Why do you hope that doesn't happen? You just got done stating WA would prefer I carry concealed with a permit to bear arms. Shouldn't we give up our freedoms whenever the state feels they aren't necessary?


Rick,

I don't have the total figures, (which should, but won't be allowed to include Spokane).

Just transcripts costs were over 700.

Each court date required a round trip drive of 6 hours, (I have forgotten how many times I've made it).
 
So, FishOrMan, are we to infer from your remarks that you refuse to obtain a Washington state CPL? I noted on your blog that you said
Another reason not to get a CPL, (beside the fact that a CPL is just playing into the gun control crowd's hands).
It appears that you are one of the Second Amendment stalwarts who believes that any law that regulates your bearing arms is a law that you will break simply to make the point of standing on principle?
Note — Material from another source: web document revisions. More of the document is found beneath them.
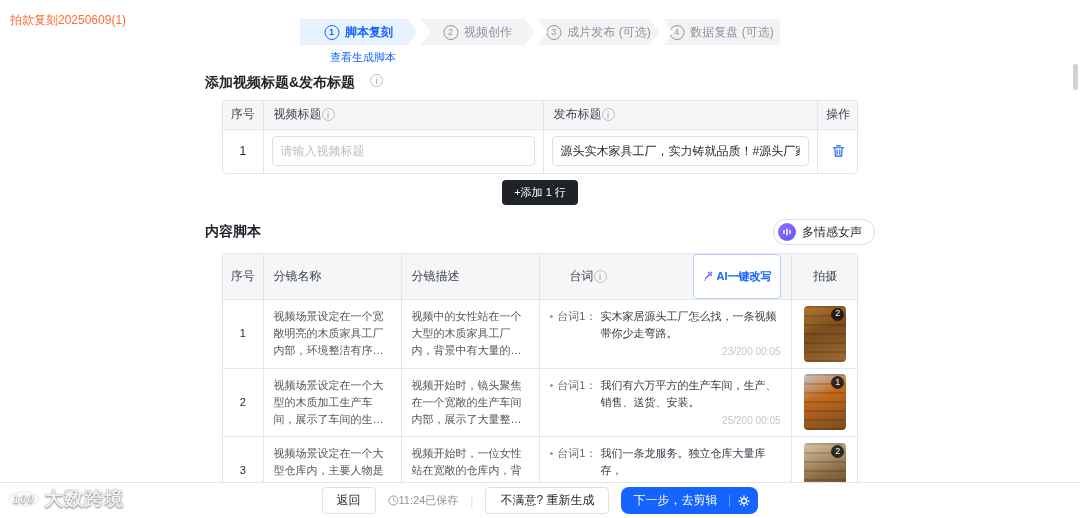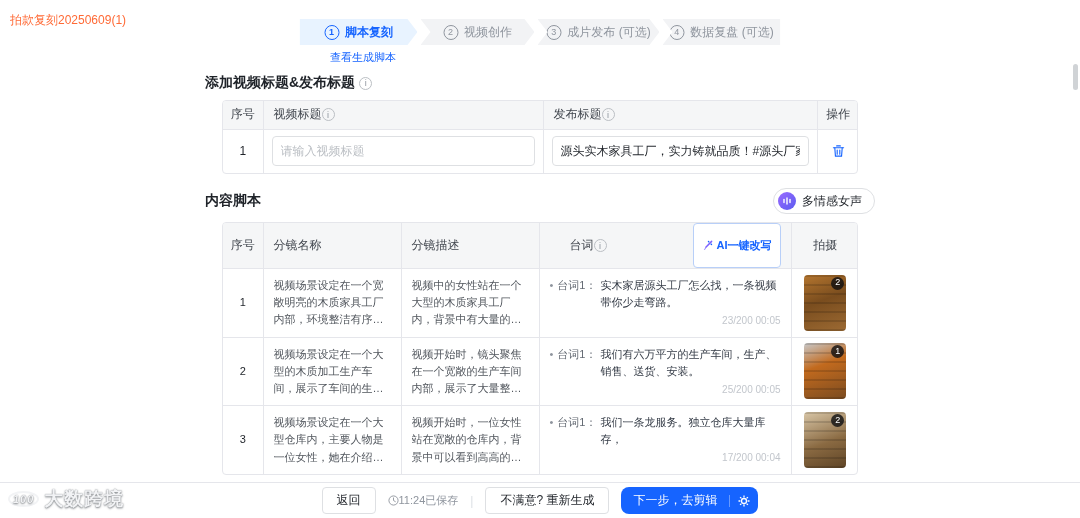--- a/index.html
+++ b/index.html
@@ -22,7 +22,7 @@
   
   .content { position:absolute; top:62px; bottom:36px; left:0; right:0; background:#fff; overflow:hidden; }
   .inner { width:670px; margin:0 auto; padding-top:12px; }
-  .section-title { font-size:14px; font-weight:bold; color:#1f2329; display:flex; align-items:center; gap:4px; }
+  .section-title { font-size:14px; font-weight:bold; color:#1f2329; display:flex; align-items:flex-start; gap:15px; }
   .info-icon { width:13px; height:13px; border:1px solid #bbbfc4; border-radius:50%; color:#8f959e; font-size:9px; font-weight:normal; display:inline-flex; align-items:center; justify-content:center; font-style:normal; flex:none; }
 
   .tbl-wrap { width:636px; margin:8px 0 0 17px; border:1px solid #e5e6eb; border-radius:4px; overflow:hidden; }

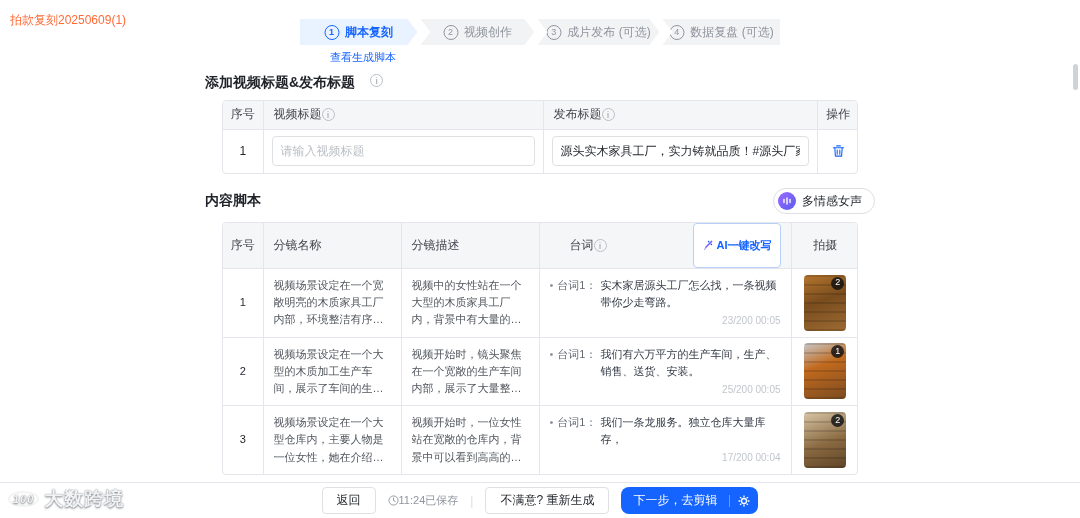--- a/index.html
+++ b/index.html
@@ -164,6 +164,9 @@
         </table>
     </div>
 
+    <div class="add-row-wrap">
+      <button class="add-row">+添加 1 行</button>
+    </div>
 
     <div class="sec2-head">
       <div class="section-title">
I'm just curious, now. I understand the whole business of engaging in peaceable open carry to exercise one's rights (and I do believe that open carry has its place), but I would like to hear your reasoning as to why the CPL is "just playing into the gun control crowd's [sic] hands?" Do you believe that it's okay to carry concealed without a CPL? Do you routinely violate all the other laws and ordinances that regulate all our other Constitutional rights? If not, why not?
 
I don't see a problem with open carry. Tacticly it isn't as good, but from a moral standpoint I don't see a problem so long as it is done legally.
 
Yes, I refuse to WILLINGLY "obtain" a CPL, (which I believe is an infringement upon my RKBA). Does that make your stand, Old Dog, one that you don't believe it is an infringement?
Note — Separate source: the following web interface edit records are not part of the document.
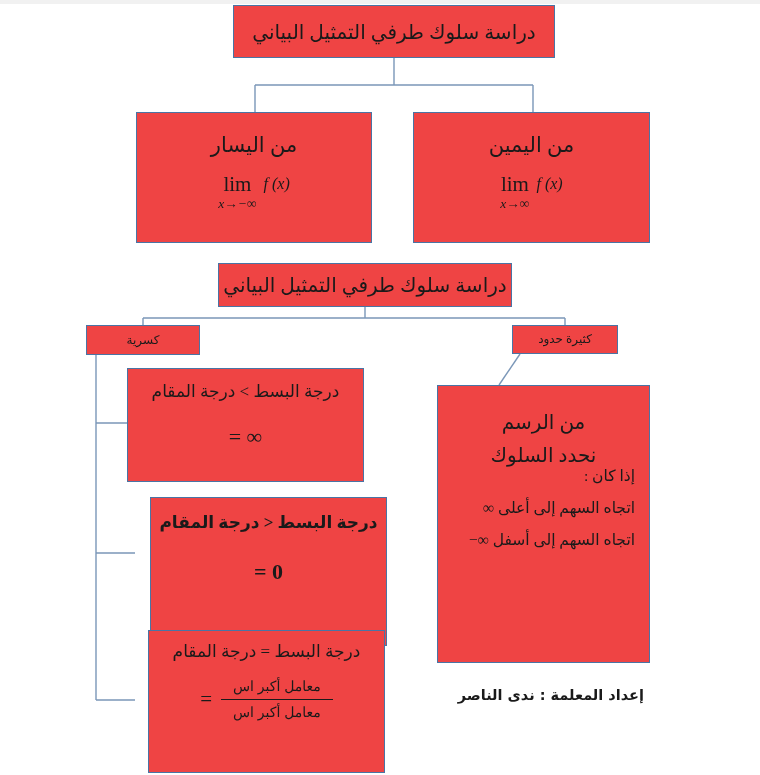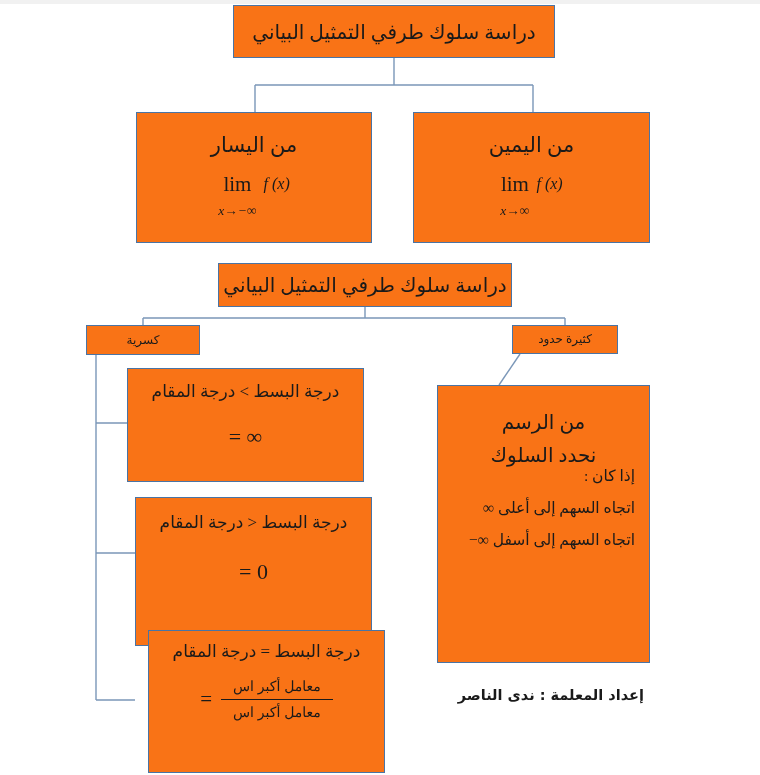--- a/index.html
+++ b/index.html
@@ -11,7 +11,7 @@
   .top-strip{position:absolute;left:0;top:0;width:760px;height:4px;background:#f1f1f1;}
   svg.connectors{position:absolute;left:0;top:0;z-index:0;}
   .box{
-    position:absolute;z-index:1;background:#f97316;
+    position:absolute;z-index:1;background:#ef4444;
     border:1.5px solid #4a74a4;box-sizing:border-box;
     display:flex;flex-direction:column;align-items:center;
   }

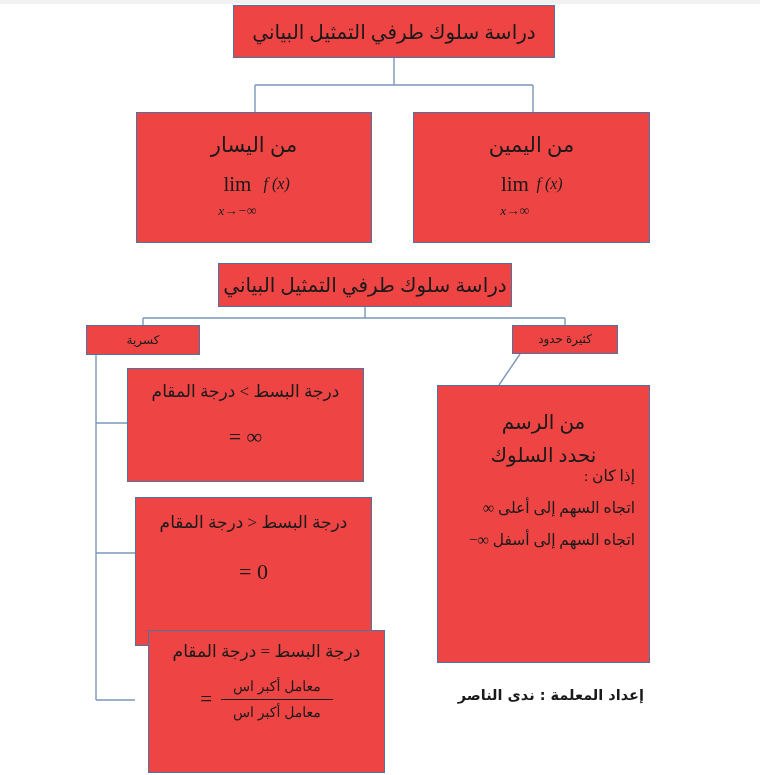--- a/index.html
+++ b/index.html
@@ -21,7 +21,7 @@
   .small-label{font-size:12px;justify-content:center;}
   .formula{direction:ltr;margin-top:16px;display:flex;align-items:flex-start;gap:7px;
     font-family:"Liberation Serif","DejaVu Serif",serif;}
-  .lim{display:inline-flex;flex-direction:column;align-items:center;line-height:1;gap:7px;}
+  .lim{display:inline-flex;flex-direction:column;align-items:center;line-height:1;}
   .lim-word{font-size:21px;}
   .lim-sub{font-size:13.5px;font-style:italic;margin-top:2px;}
   .fx{font-size:16px;font-style:italic;padding-top:1px;}

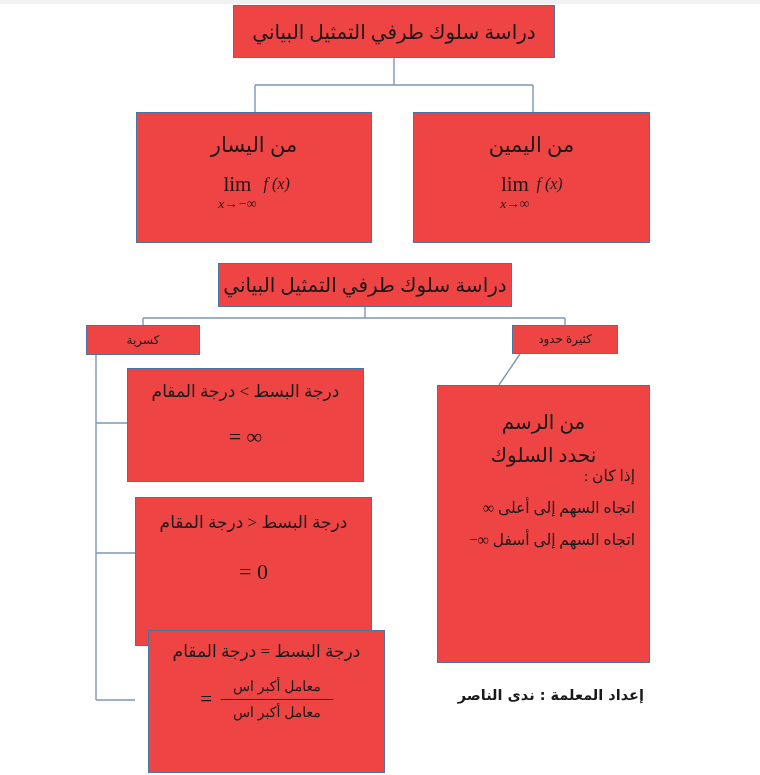--- a/index.html
+++ b/index.html
@@ -107,7 +107,7 @@
   <div class="result">= ∞</div>
 </div>
 
-<div class="box case-box" style="left:135px;top:497px;width:237px;height:149px;">
+<div class="box case-box" style="left:150px;top:497px;width:237px;height:149px;font-weight:bold;">
   <div class="cond" style="margin-top:14px;">درجة البسط &lt; درجة المقام</div>
   <div class="result" style="margin-top:26px;">= 0</div>
 </div>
No, I do not break 'laws' to stand on principles. If you noticed I open carry to go out of my way to NOT break laws.

Yes, I believe it is okay to carry concealed without a permit. No harm has ever come from the simple act of carrying concealed without a permit. Besides the fact it is an unalienable right, (yup, back to that toilet paper called the Constitution).
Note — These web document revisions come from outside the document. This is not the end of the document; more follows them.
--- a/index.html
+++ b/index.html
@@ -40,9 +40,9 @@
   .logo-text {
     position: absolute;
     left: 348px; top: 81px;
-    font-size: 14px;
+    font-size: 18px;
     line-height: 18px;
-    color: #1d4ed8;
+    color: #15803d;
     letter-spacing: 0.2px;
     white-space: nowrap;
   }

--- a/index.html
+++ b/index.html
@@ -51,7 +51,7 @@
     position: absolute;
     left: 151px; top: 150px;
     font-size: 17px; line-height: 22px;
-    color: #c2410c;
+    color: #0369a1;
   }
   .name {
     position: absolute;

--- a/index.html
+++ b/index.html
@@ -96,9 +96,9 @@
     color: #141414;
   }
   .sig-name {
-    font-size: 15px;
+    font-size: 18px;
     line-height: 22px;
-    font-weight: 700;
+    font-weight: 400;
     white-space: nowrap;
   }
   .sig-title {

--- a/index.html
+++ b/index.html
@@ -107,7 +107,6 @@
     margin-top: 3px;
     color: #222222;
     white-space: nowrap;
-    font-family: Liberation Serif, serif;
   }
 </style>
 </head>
As for your last question;
Do you routinely violate all the other laws and ordinances that regulate all our other Constitutional rights? If not, why not?

If you noticed, I didn't say I break laws. Once again, to NOT break laws is the very specific reason WHY I open carry. Unjust as they may be, I do not break laws for the very simple reason that the state responds to that at the point of a gun.

Yes, both of us will likely end up in the same place... but I will not go willingly.
 
Hey, FishOrMan, I can understand you being a little touchy about these subjects, given the ordeal you've been through ... I'm simply trying to see where exactly you're coming from.

Perhaps one can construe having to get a CPL to exercise a Constitutional right an infringement on that right. After all, one has to pay (initially) sixty bucks of one's hard-earned money to the state government and spend a half hour or so down at the sheriff's office to get a license (good for only five years) ... But, the reality is, the nature of government is to tax its citizens, ostensibly for the citizenry to reap in the shared benefit of whatever services the government provides ... Whether or not the taxes and fees we're charged are right and just is subject of another debate.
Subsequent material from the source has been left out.